ACTIVITY
Return each entry word for word, without its pictures.

EXERCISE INPUTS section start

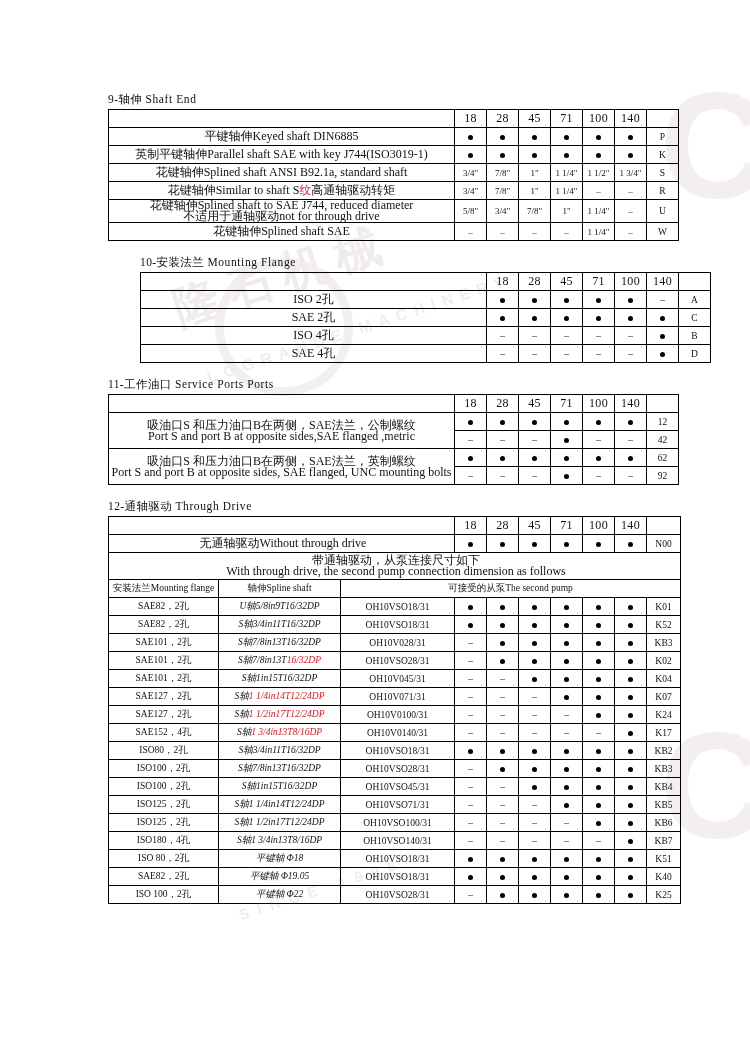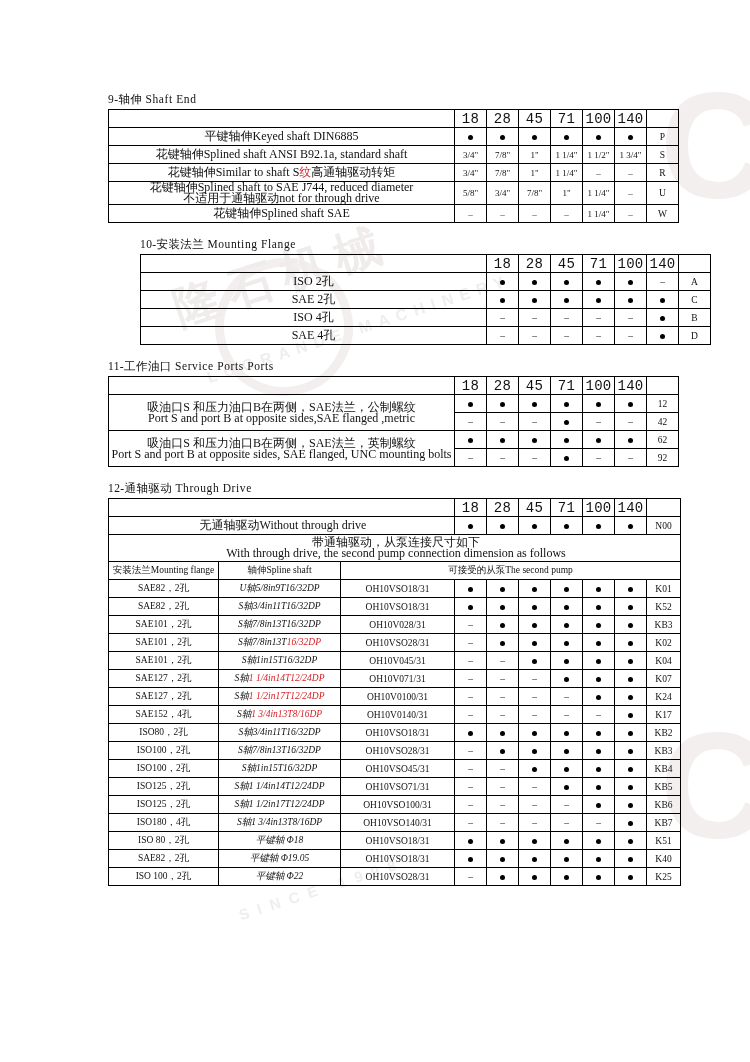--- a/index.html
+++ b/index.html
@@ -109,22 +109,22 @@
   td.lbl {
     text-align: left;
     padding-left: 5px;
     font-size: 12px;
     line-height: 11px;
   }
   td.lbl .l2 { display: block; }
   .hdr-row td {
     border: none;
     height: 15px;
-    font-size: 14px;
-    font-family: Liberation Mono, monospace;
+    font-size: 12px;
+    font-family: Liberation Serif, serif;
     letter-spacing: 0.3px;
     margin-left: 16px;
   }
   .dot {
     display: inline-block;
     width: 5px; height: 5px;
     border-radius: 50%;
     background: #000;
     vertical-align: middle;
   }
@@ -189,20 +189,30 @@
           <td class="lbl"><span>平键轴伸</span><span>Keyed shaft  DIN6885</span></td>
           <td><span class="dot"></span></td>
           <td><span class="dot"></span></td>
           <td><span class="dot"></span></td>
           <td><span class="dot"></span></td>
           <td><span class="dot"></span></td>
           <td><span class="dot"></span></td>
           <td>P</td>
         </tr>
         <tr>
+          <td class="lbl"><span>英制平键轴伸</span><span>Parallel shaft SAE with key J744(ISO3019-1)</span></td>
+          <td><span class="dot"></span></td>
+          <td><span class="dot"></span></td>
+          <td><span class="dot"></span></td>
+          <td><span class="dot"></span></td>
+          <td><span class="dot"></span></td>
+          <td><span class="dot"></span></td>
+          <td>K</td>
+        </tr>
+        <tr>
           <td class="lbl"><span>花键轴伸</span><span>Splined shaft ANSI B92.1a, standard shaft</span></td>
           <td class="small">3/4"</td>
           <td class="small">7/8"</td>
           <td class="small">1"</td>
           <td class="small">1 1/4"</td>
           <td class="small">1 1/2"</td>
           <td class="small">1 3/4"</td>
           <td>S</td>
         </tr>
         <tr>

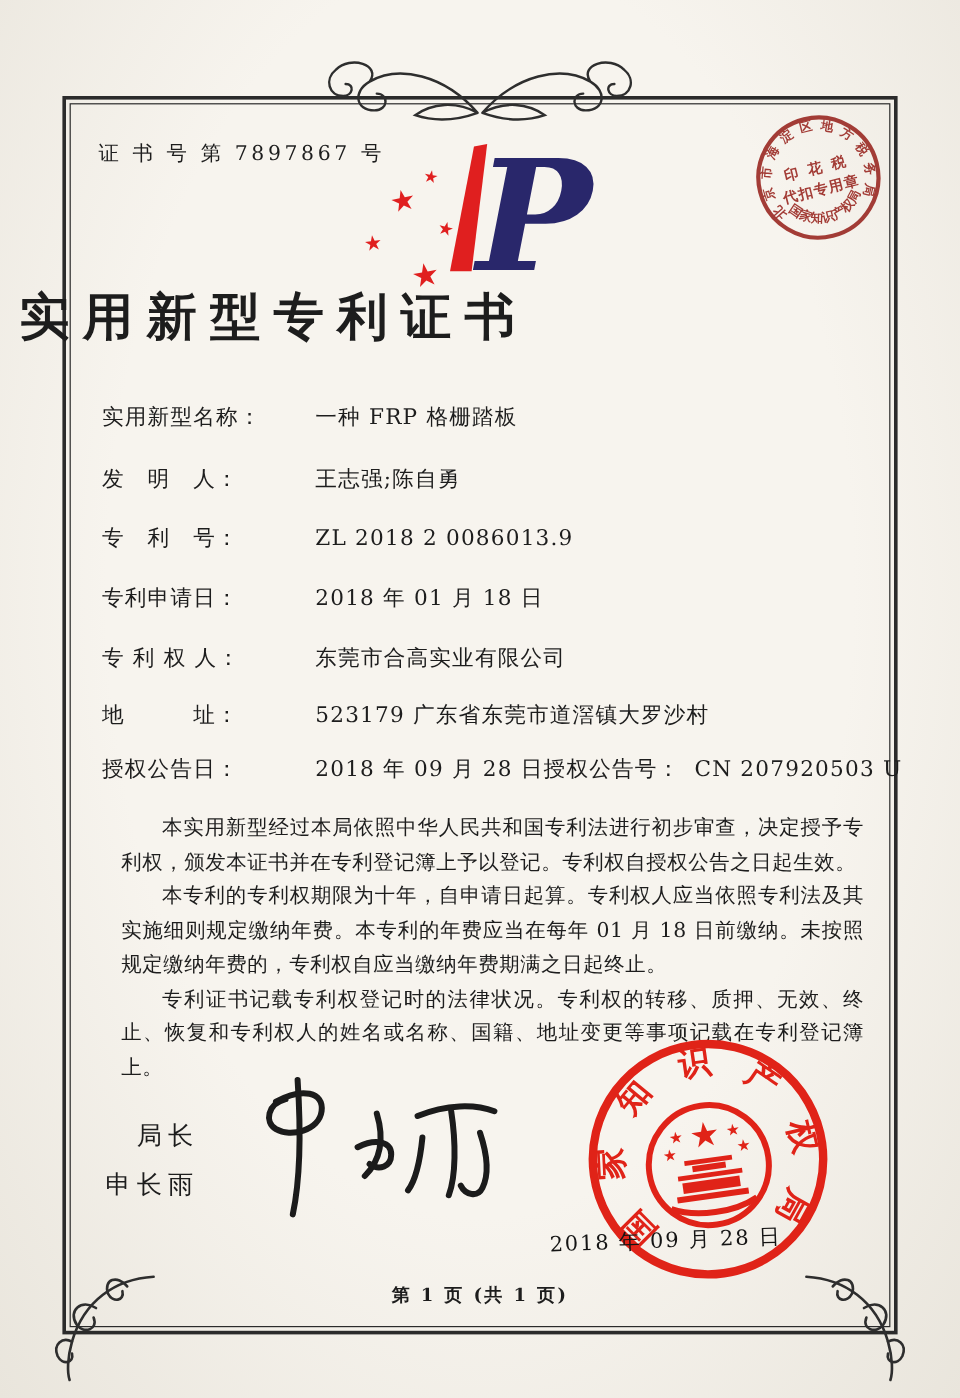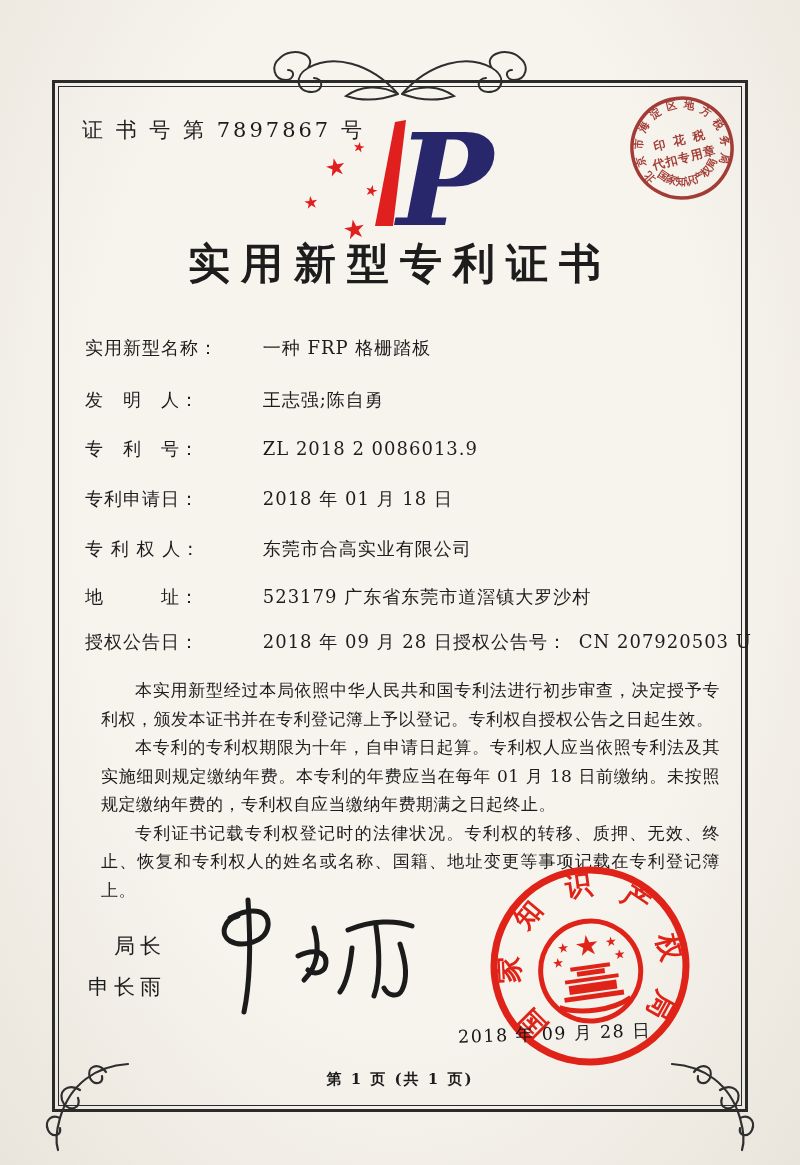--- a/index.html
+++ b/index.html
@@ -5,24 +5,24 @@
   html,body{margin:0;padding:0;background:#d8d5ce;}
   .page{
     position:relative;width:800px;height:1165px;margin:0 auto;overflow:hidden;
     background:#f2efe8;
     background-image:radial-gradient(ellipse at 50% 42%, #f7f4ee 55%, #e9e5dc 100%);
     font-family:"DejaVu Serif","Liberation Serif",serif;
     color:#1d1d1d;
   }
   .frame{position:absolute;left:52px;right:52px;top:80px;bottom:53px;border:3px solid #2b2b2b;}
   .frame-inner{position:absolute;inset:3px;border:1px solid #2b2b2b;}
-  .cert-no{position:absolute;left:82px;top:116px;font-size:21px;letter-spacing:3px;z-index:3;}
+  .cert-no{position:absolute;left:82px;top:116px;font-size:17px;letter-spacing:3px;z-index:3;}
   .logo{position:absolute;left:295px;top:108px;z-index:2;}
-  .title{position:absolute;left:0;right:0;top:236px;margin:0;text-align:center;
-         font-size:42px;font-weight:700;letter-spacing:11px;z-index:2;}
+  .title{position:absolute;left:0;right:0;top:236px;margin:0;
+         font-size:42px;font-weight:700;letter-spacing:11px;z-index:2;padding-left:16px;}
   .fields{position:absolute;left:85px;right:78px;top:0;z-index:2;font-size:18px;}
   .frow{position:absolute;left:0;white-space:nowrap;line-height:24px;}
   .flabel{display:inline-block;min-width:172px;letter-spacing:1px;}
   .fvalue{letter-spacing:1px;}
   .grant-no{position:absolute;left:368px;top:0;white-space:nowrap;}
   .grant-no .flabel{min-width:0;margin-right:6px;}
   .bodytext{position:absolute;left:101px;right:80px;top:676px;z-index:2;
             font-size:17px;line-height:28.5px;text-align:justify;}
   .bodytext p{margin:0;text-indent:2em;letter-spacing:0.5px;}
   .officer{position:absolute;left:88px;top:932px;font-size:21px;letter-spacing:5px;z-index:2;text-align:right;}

EXERCISE INPUTS section end

REPLY
--- a/index.html
+++ b/index.html
@@ -109,22 +109,22 @@
   td.lbl {
     text-align: left;
     padding-left: 5px;
     font-size: 12px;
     line-height: 11px;
   }
   td.lbl .l2 { display: block; }
   .hdr-row td {
     border: none;
     height: 15px;
-    font-size: 14px;
-    font-family: Liberation Mono, monospace;
+    font-size: 12px;
+    font-family: Liberation Serif, serif;
     letter-spacing: 0.3px;
     margin-left: 16px;
   }
   .dot {
     display: inline-block;
     width: 5px; height: 5px;
     border-radius: 50%;
     background: #000;
     vertical-align: middle;
   }
@@ -189,20 +189,30 @@
           <td class="lbl"><span>平键轴伸</span><span>Keyed shaft  DIN6885</span></td>
           <td><span class="dot"></span></td>
           <td><span class="dot"></span></td>
           <td><span class="dot"></span></td>
           <td><span class="dot"></span></td>
           <td><span class="dot"></span></td>
           <td><span class="dot"></span></td>
           <td>P</td>
         </tr>
         <tr>
+          <td class="lbl"><span>英制平键轴伸</span><span>Parallel shaft SAE with key J744(ISO3019-1)</span></td>
+          <td><span class="dot"></span></td>
+          <td><span class="dot"></span></td>
+          <td><span class="dot"></span></td>
+          <td><span class="dot"></span></td>
+          <td><span class="dot"></span></td>
+          <td><span class="dot"></span></td>
+          <td>K</td>
+        </tr>
+        <tr>
           <td class="lbl"><span>花键轴伸</span><span>Splined shaft ANSI B92.1a, standard shaft</span></td>
           <td class="small">3/4"</td>
           <td class="small">7/8"</td>
           <td class="small">1"</td>
           <td class="small">1 1/4"</td>
           <td class="small">1 1/2"</td>
           <td class="small">1 3/4"</td>
           <td>S</td>
         </tr>
         <tr>

--- a/index.html
+++ b/index.html
@@ -5,24 +5,24 @@
   html,body{margin:0;padding:0;background:#d8d5ce;}
   .page{
     position:relative;width:800px;height:1165px;margin:0 auto;overflow:hidden;
     background:#f2efe8;
     background-image:radial-gradient(ellipse at 50% 42%, #f7f4ee 55%, #e9e5dc 100%);
     font-family:"DejaVu Serif","Liberation Serif",serif;
     color:#1d1d1d;
   }
   .frame{position:absolute;left:52px;right:52px;top:80px;bottom:53px;border:3px solid #2b2b2b;}
   .frame-inner{position:absolute;inset:3px;border:1px solid #2b2b2b;}
-  .cert-no{position:absolute;left:82px;top:116px;font-size:21px;letter-spacing:3px;z-index:3;}
+  .cert-no{position:absolute;left:82px;top:116px;font-size:17px;letter-spacing:3px;z-index:3;}
   .logo{position:absolute;left:295px;top:108px;z-index:2;}
-  .title{position:absolute;left:0;right:0;top:236px;margin:0;text-align:center;
-         font-size:42px;font-weight:700;letter-spacing:11px;z-index:2;}
+  .title{position:absolute;left:0;right:0;top:236px;margin:0;
+         font-size:42px;font-weight:700;letter-spacing:11px;z-index:2;padding-left:16px;}
   .fields{position:absolute;left:85px;right:78px;top:0;z-index:2;font-size:18px;}
   .frow{position:absolute;left:0;white-space:nowrap;line-height:24px;}
   .flabel{display:inline-block;min-width:172px;letter-spacing:1px;}
   .fvalue{letter-spacing:1px;}
   .grant-no{position:absolute;left:368px;top:0;white-space:nowrap;}
   .grant-no .flabel{min-width:0;margin-right:6px;}
   .bodytext{position:absolute;left:101px;right:80px;top:676px;z-index:2;
             font-size:17px;line-height:28.5px;text-align:justify;}
   .bodytext p{margin:0;text-indent:2em;letter-spacing:0.5px;}
   .officer{position:absolute;left:88px;top:932px;font-size:21px;letter-spacing:5px;z-index:2;text-align:right;}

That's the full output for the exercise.